CHAP. XXI.
Dear beauteous death, the jewel of the just,
Shining nowhere but in the dark:
What mysteries do lie beyond thy dust,
Could man outlook that mark!
Vaughan.
The good old vicar of Cheddar, and the aged partner of his trials and his consolations, survived the melancholy war which brought so much public misery on the nation, and so much private affliction on themselves, for many years. They continued to dwell in the same small cottage, in which, after the ejectment of Noble, they found their first refuge, unknowing and unknown. Their means were slender, but their wants were few; and they were rich in the graces of divine contentment.
As with advancing years the strength necessary for manual labour declined, there came such little improvement of circumstances as enabled the worthy man to dispense with such exertion; and the toil of Peter was lightened by the assistance of a younger labourer. Noble himself walked regularly every Sunday of his life to attend divine service at a small village church distant from his cottage about a mile and a half; and old Peter and he sat together in the back seats under the gallery. His wife being feeble on her limbs, and dim of sight, remained at home; and it was Noble’s pleasure to bring back to her the text of the sermon and the matter of the discourse.

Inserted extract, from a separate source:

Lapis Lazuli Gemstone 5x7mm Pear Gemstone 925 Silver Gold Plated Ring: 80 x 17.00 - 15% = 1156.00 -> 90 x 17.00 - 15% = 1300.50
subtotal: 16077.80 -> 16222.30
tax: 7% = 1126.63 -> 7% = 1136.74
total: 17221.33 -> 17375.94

This church was served by a Puritan divine, who held a benefice five miles on the other side of it, and rode over to the hamlet for one full service in the afternoon. The lord of the manor was a nobleman who had been distinguished during the war; and who, after the close of hostilities in Ireland and the establishment of the protectorate, had retired to this mansion and estate, where he led a very secluded life, seldom stirring beyond his park wall. But he was a pious and charitable man, well spoken of by his servants, and by the poor of the village as a Christian master and a considerate landlord.
There was something very fine and very affecting in the consideration, that an aged minister, ejected for conscience-sake, should sit every Sabbath as a humble and loving Christian listener, under the ministry of one young enough to be his son, and to find in him a helper of his joy.

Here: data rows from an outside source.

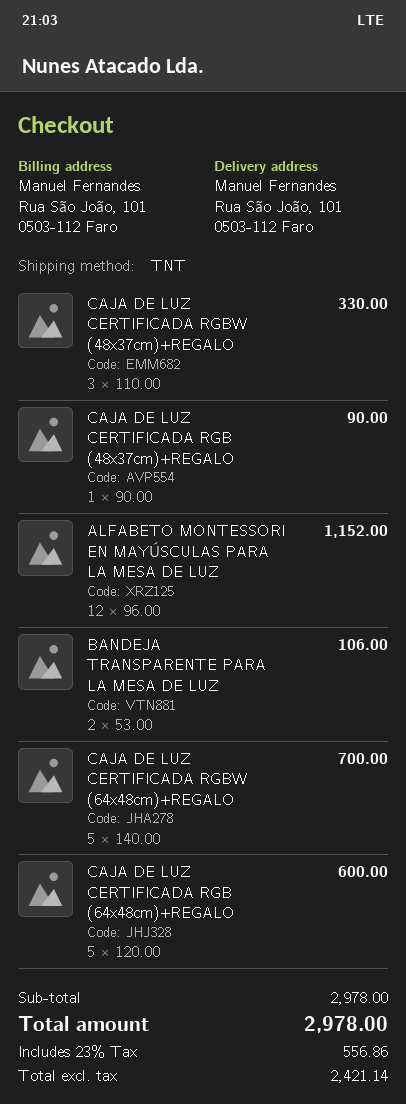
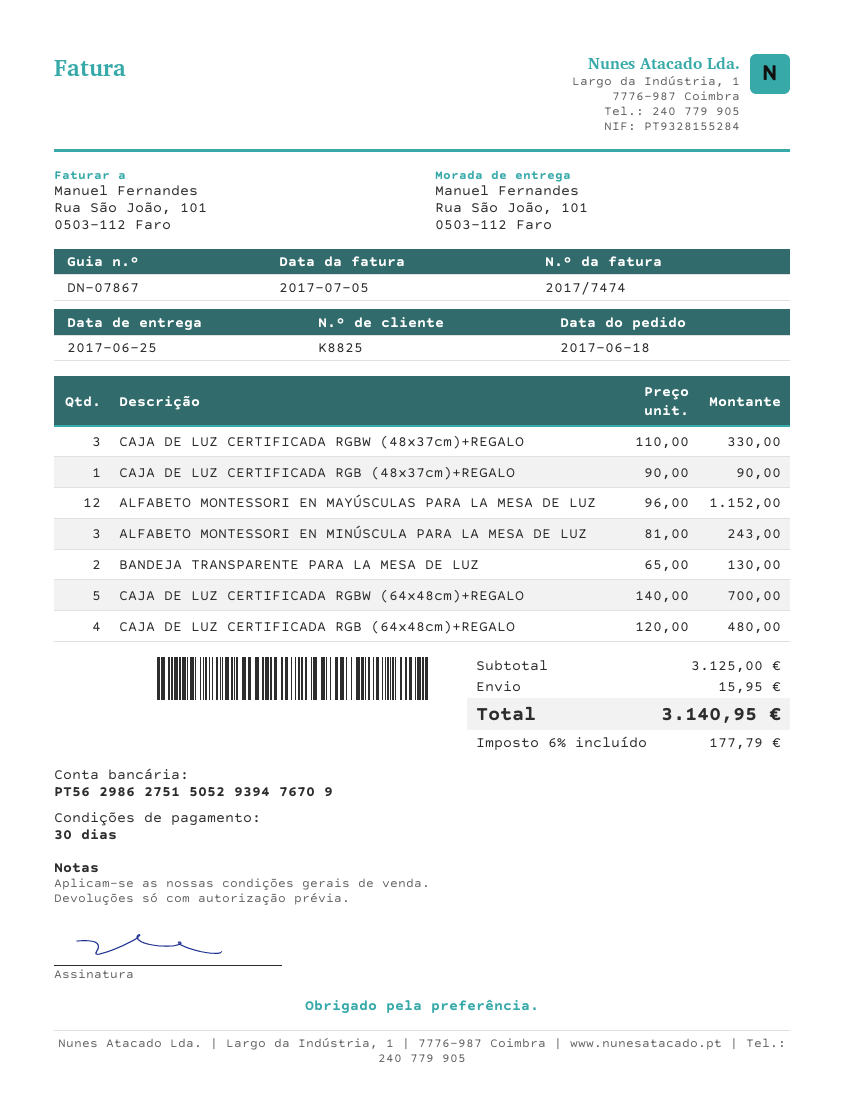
BANDEJA TRANSPARENTE PARA LA MESA DE LUZ: 2 x 53.00 = 106.00 -> 2 x 65.00 = 130.00
CAJA DE LUZ CERTIFICADA RGB (64x48cm)+REGALO: 5 x 120.00 = 600.00 -> 4 x 120.00 = 480.00
ALFABETO MONTESSORI EN MINÚSCULA PARA LA MESA DE LUZ: none -> 3 x 81.00 = 243.00
subtotal: 2978.00 -> 3125.00
shipping: none -> 15.95
tax: 23% = 556.86 -> 6% = 177.79
total: 2978.00 -> 3140.95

The young man knew not whom it was his privilege thus to strengthen and comfort; for there was a meekness and a shy reserve about Noble, and an enjoined silence to Peter, which repressed and baffled curiosity. They just knew so much as that one was a deprived clergyman; but whether he had been turned out for scandal, or what his story might be, none cared to discover more particularly;—he was an accustomed sight.
It so chanced that, one Sunday, when the congregation was assembled at the usual hour the young minister was not forthcoming. All persons had taken their seats. The lord of the manor was in his pew; and, after a long pause, the singing was begun, in the expectation that perhaps he would yet arrive time enough to conduct the worship; but the psalm was concluded, and he did not appear.

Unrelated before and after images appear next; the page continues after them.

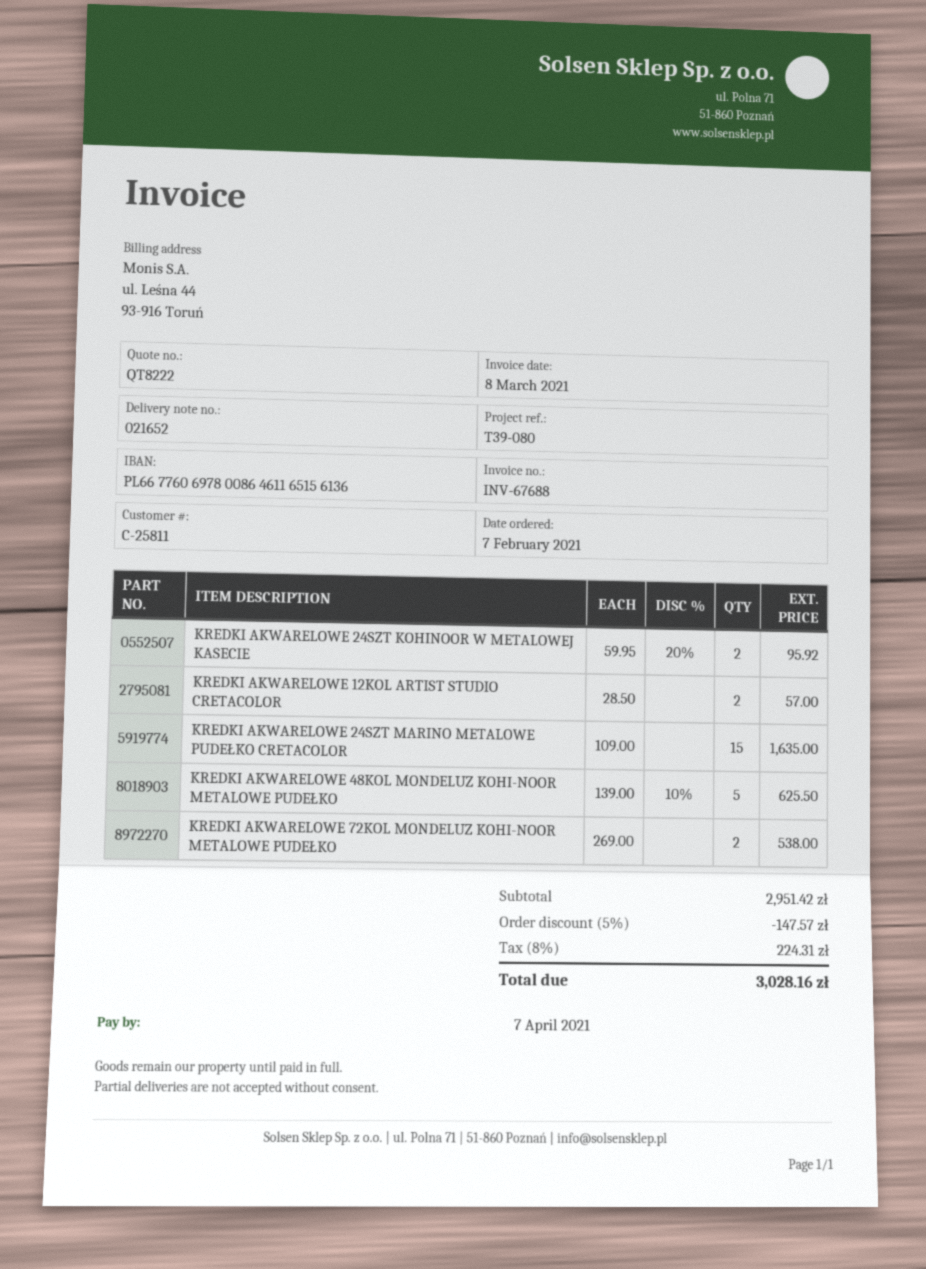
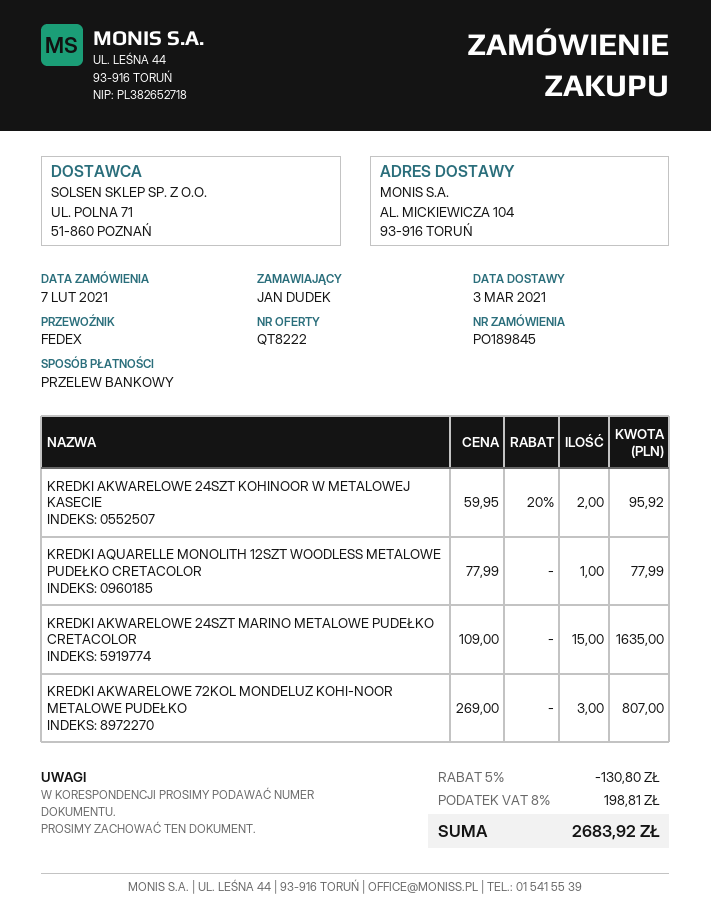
KREDKI AKWARELOWE 12KOL ARTIST STUDIO CRETACOLOR: 2 x 28.50 = 57.00 -> none
KREDKI AKWARELOWE 48KOL MONDELUZ KOHI-NOOR METALOWE PUDEŁKO: 5 x 139.00 - 10% = 625.50 -> none
KREDKI AKWARELOWE 72KOL MONDELUZ KOHI-NOOR METALOWE PUDEŁKO: 2 x 269.00 = 538.00 -> 3 x 269.00 = 807.00
KREDKI AQUARELLE MONOLITH 12SZT WOODLESS METALOWE PUDEŁKO CRETACOLOR: none -> 1 x 77.99 = 77.99
discount: 5% = 147.57 -> 5% = 130.80
tax: 8% = 224.31 -> 8% = 198.81
total: 3028.16 -> 2683.92

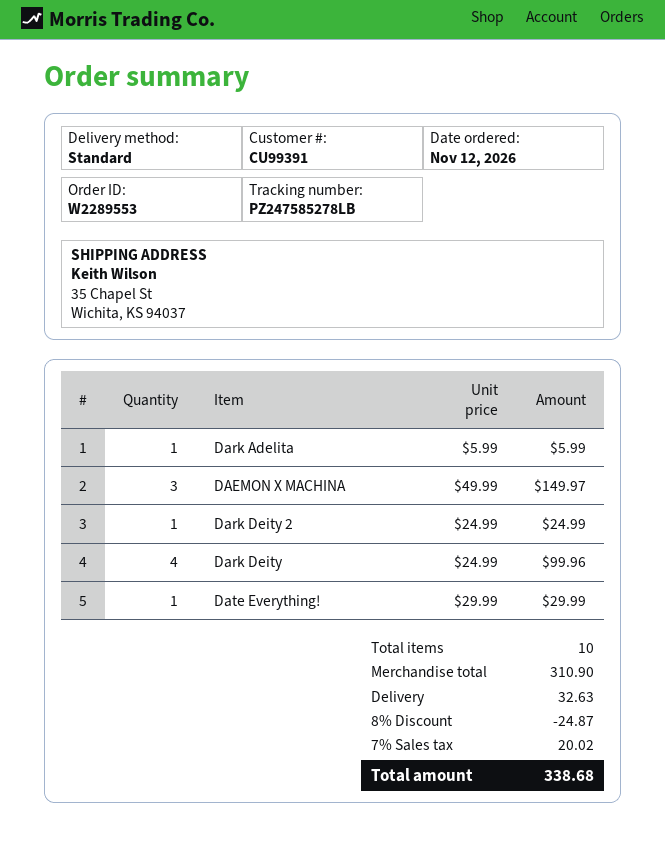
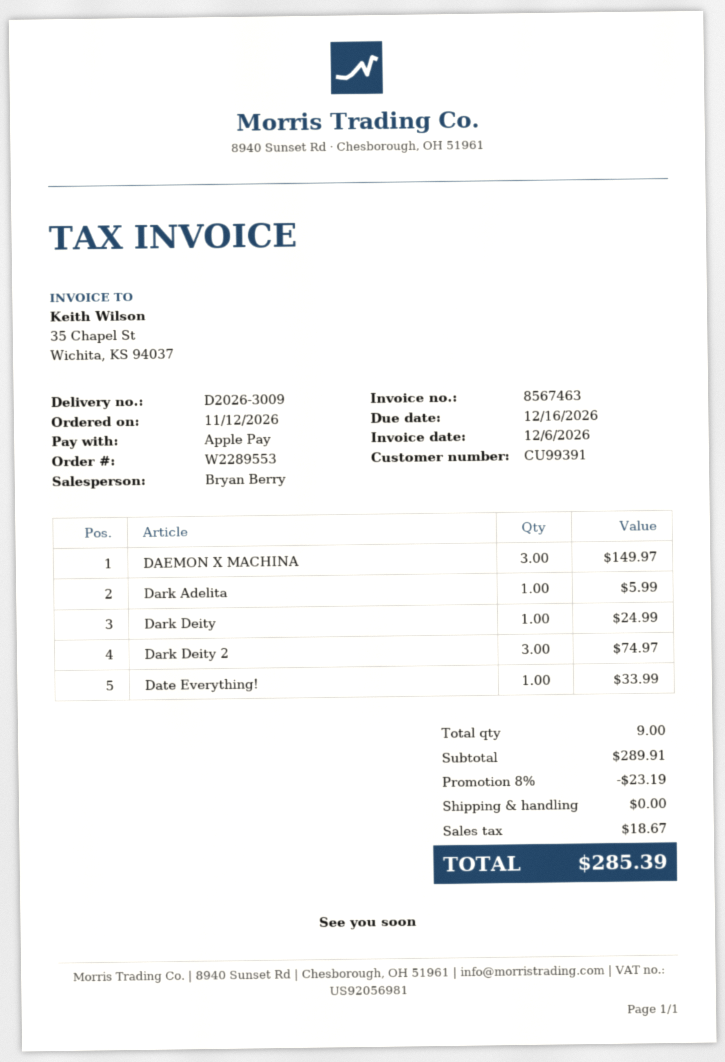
Dark Deity 2: 1 for 24.99 -> 3 for 74.97
Dark Deity: 4 for 99.96 -> 1 for 24.99
Date Everything!: 1 for 29.99 -> 1 for 33.99
total quantity: 10 -> 9
subtotal: 310.90 -> 289.91
discount: 8% = 24.87 -> 8% = 23.19
shipping: 32.63 -> 0.00
tax: 20.02 -> 18.67
total: 338.68 -> 285.39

There was an evident disappointment on the countenances of all the people; and the grave nobleman, after leaning over his pew, and summoning the clerk, decided to sit down again, and linger yet a little time. Another psalm was given out and sung through,—still no minister arrived.
At last, moved by a constraining principle of love to the great and Divine shepherd of all Christian flocks, and by a pure love to the souls of the people, Noble came forward with lowliness and composure, and told the clerk quietly that, being himself an ordained minister, he did not feel it right to let the people go empty away, without offering in such manner as he could to feed them; and that if there was no objection he was ready to go up into the pulpit. To this arrangement there was an immediate assent from the nobleman, to whom the clerk referred it; and old Noble, for the first time since the day when he was driven from Cheddar with blows and insults, found himself in the place and office of an ambassador for Christ.
He was manifestly supported in this moment by the spirit of power, love, and of a sound mind. His prayer was serious, simple, and plain as the utterance of a child. Out of the abundance of his heart he offered up his petitions with reverent fervency and confiding love. The chapter which he selected for reading was the fourth chapter of the first Epistle of John; and, taking the tenth verse of this chapter for his text, he declared fully and freely that blessed message of pardon, reconciliation, and peace, which it is the most precious privilege of the Christian minister to deliver, and to deliver which is a duty of sacred and perpetual obligation. Mercy and grace fell softly from his lips, and distilled like the gentle dew upon the hearts of all his hearers.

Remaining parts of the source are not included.